The World Health Organization said Monsanto’s widely used herbicide Roundup is a carcinogen. The label raises new questions, both about industrial farming practices and about an aerial spraying program in Colombia meant to eradicate cocaine plants. Monsanto has rejected the finding.
The International Agency for Research on Cancer, a French-based research arm of the World Health Organization, on March 20 reclassified glyphosate as a carcinogen. The agency cited what it called convincing evidence that the herbicide produces cancer in lab animals and more limited findings that it causes non-Hodgkin’s lymphoma in humans.
In Colombia, the United States pays for aerial spraying of glyphosate on coca crops. More than 4 million acres have been sprayed.
The fumigation program, which is partly carried out by American contractors, long has provoked hostility from Colombia’s left, which likens it to the U.S. military’s use of the Agent Orange herbicide during the Vietnam War. Monsanto and other companies manufactured Agent Orange. Leftist rebels, currently in negotiations with the government to end a half-century conflict, are demanding an end to the spraying as part of any deal.
Daniel Mejia, a Bogota-based economist who is chairman of an expert panel advising the Colombian government on its drug strategy, said the report is by far the most authoritative evidence and could end up burying the fumigation program.

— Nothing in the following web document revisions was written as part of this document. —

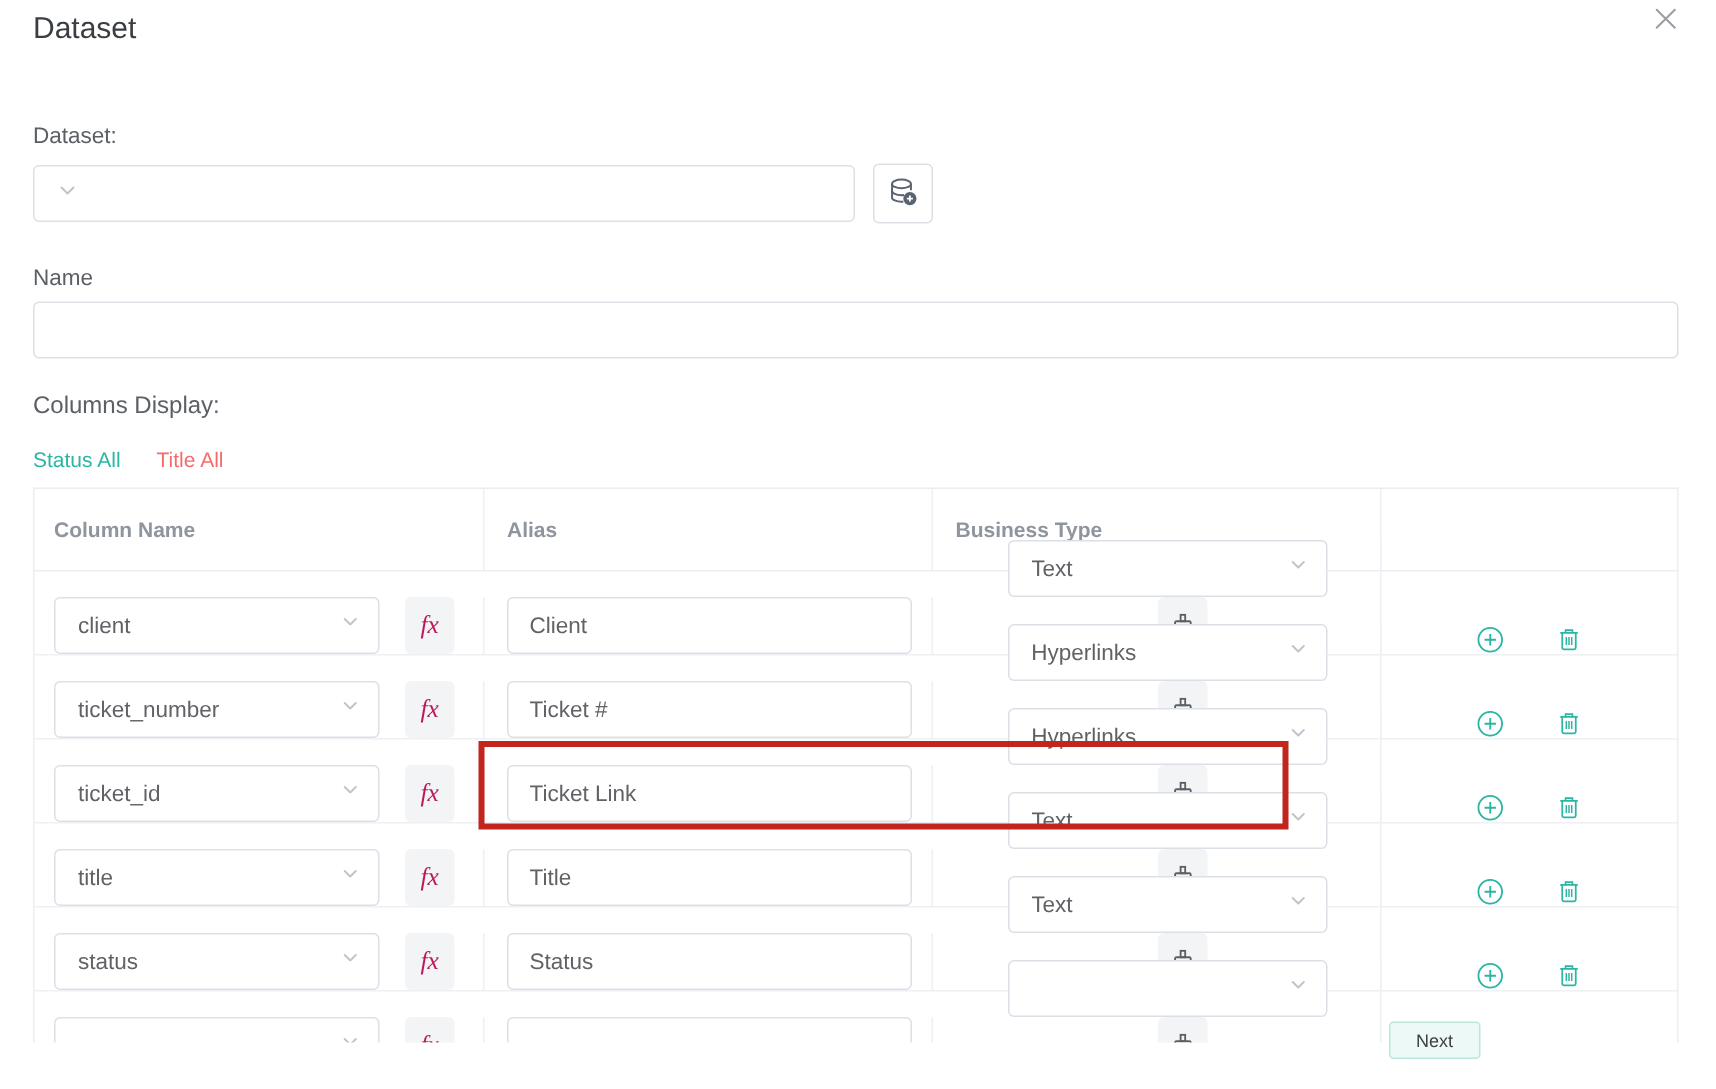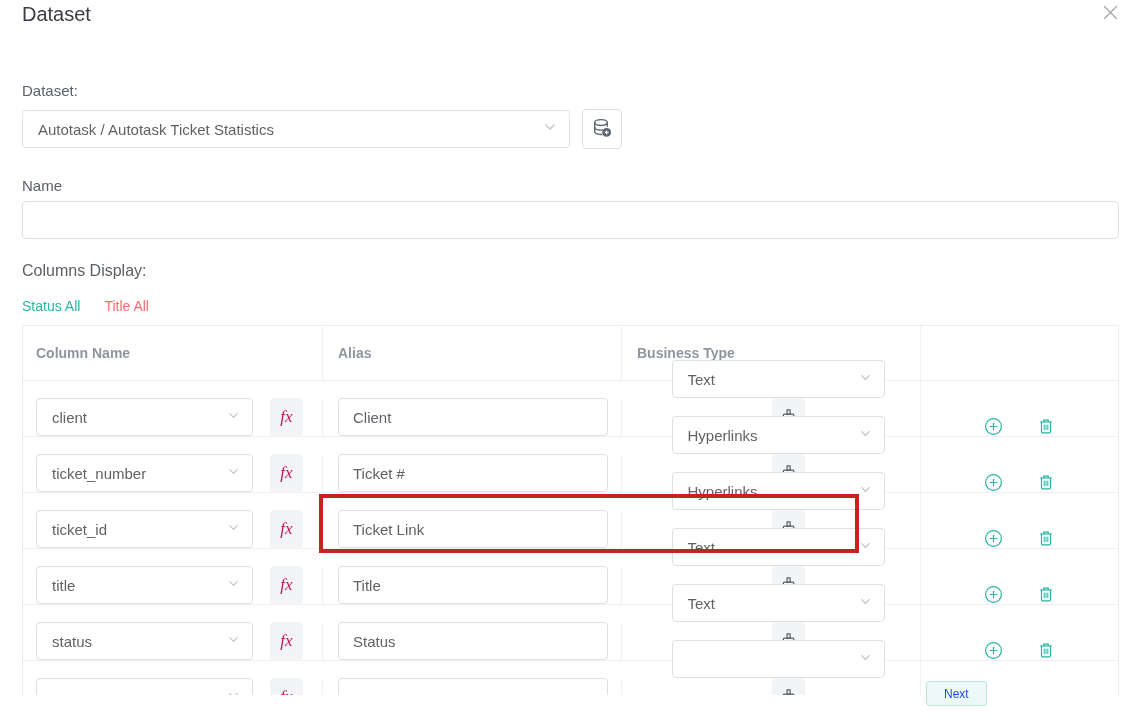--- a/index.html
+++ b/index.html
@@ -8,7 +8,7 @@
 
   .modal { padding: 0 25px 0 22px; position: relative; width: 1144px; height: 726px; }
 
-  .modal-title { font-size: 20px; font-weight: 400; color: #3a3d42; padding-top: 3px; height: 27px; }
+  .modal-title { font-size: 20px; font-weight: 400; color: #3a3d42; padding-top: 8px; height: 27px; }
   .close-btn { position: absolute; top: 4px; right: 25px; width: 18px; height: 18px; background: none; border: none; cursor: pointer; padding: 0; }
 
   .field-label { font-size: 15px; color: #5c6066; }

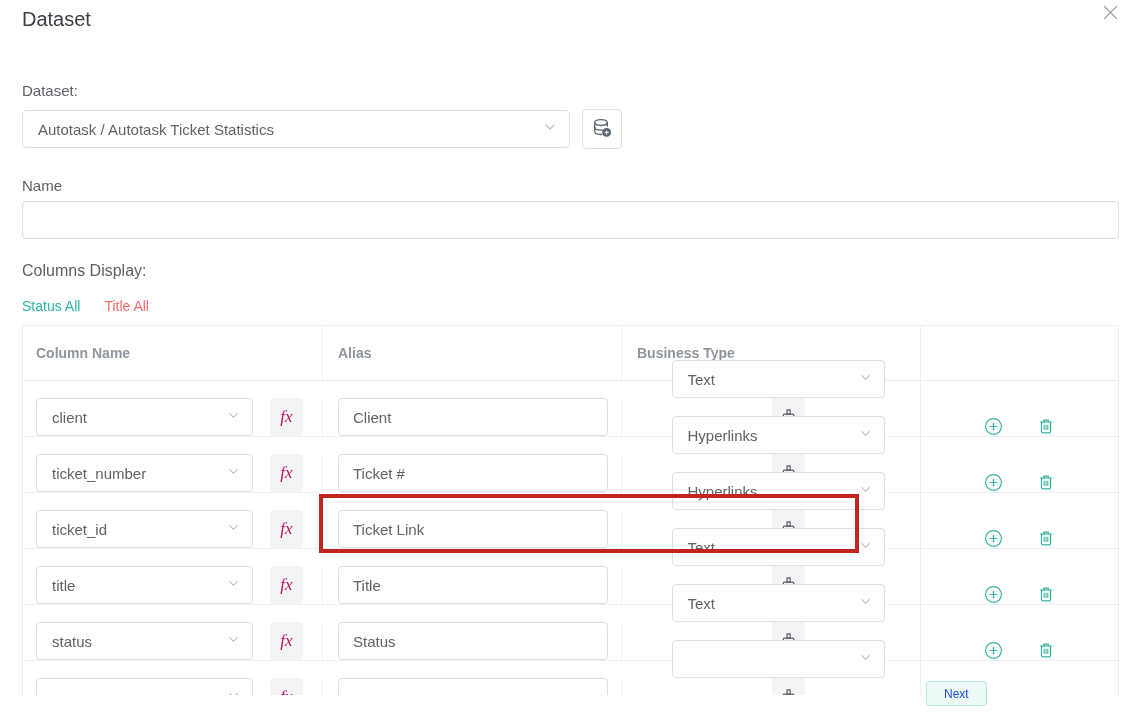--- a/index.html
+++ b/index.html
@@ -91,7 +91,6 @@
 
   <div class="dataset-row">
     <div class="select-box dataset-select">
-      <span class="sel-text">Autotask / Autotask Ticket Statistics</span>
       <span>
         <svg width="14" height="14" viewBox="0 0 14 14">
             <path d="M3 5l4 4 4-4" stroke="#c0c4cc" stroke-width="1.4" fill="none" stroke-linecap="round" stroke-linejoin="round"></path>

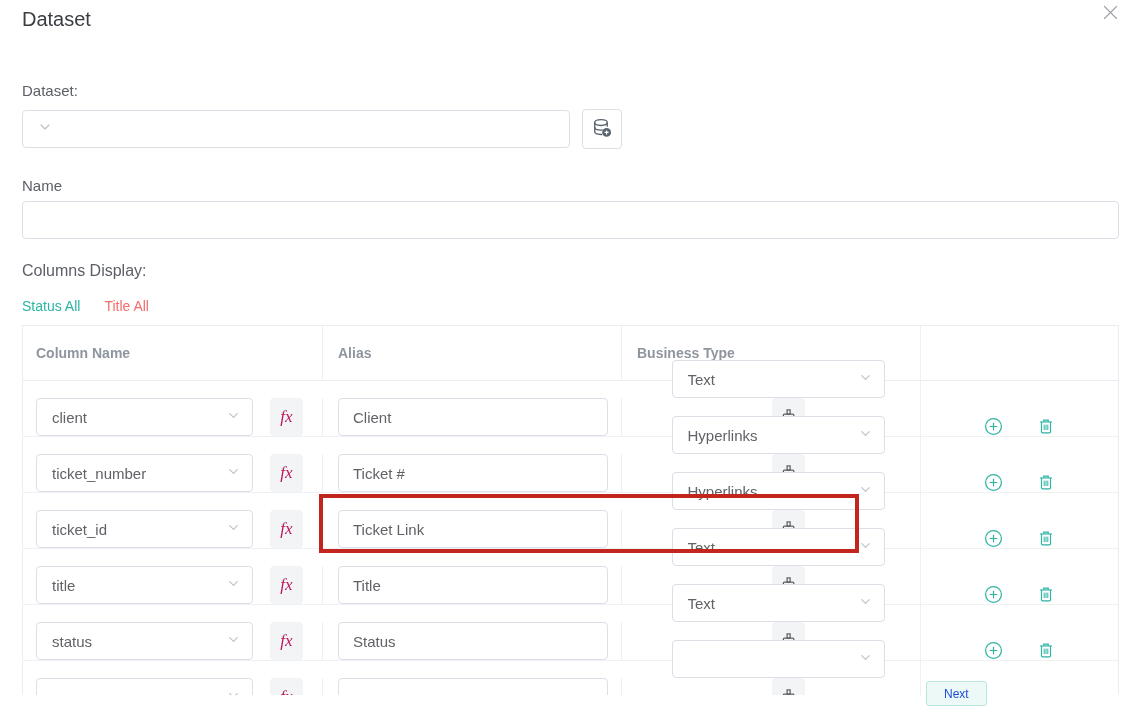--- a/index.html
+++ b/index.html
@@ -70,7 +70,7 @@
     border: 4px solid #c1251d; pointer-events: none; z-index: 5; }
 
   .next-btn { position: absolute; left: 926px; top: 681px; min-width: 50px; height: 25px;
-    background: #edf9f6; border: 1px solid #b9e6dd; border-radius: 3px; color: #1d4ed8;
+    background: #edf9f6; border: 1px solid #b9e6dd; border-radius: 3px; color: #404040;
     font-size: 12px; padding: 0 17px; cursor: pointer; z-index: 10;
     font-family: "Liberation Sans", "DejaVu Sans", sans-serif; }
 </style>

“Nobody can accuse the WHO of being ideologically biased,” Mejia said, noting that questions had already been raised about the effectiveness of the spraying strategy and its potential health risks.
Studies published in medical journals going back at least to the 1980s found that glyphosate, the active ingredient in Roundup, was likely to be toxic. But the IARC March 20 statement was new.
Monsanto rejected the IARC’s conclusions. In a statement issued the same day as the new classification, it criticized the findings, saying they were selective, biased, nothing new, and failed to establish a link between glyphosate and cancer.
“We don’t know how IARC could reach a conclusion that is such a dramatic departure from the conclusion reached by all regulatory agencies around the globe,” said Dr. Philip Miller, vice president of global regulatory affairs for Monsanto, in a statement. He said the “The one thing about true science is that it is not selective. Unfortunately, this review does not meet the standards used by respected agencies around the world.”
Monsanto has a long history of minimizing the harm of its products.
It produced PCBs, an industrial cooling agent that is toxic, and its behavior was cavalier. “They also know that for nearly 40 years, while producing the now-banned industrial coolants known as PCBs at a local factory, Monsanto Co. routinely discharged toxic waste into a west Anniston creek and dumped millions of pounds of PCBs into oozing open-pit landfills,” reported the Washington Post.
Glyphosate is intricately connected to Monsanto’s program of developing genetically modified food crops. It has developed what are called “Roundup-Ready” crops, which survive if they are sprayed with glyphosate.
If the chemical were to be banned, it would jeopardize the value of those genetically modified crops.
The Associated Press contributed to this report.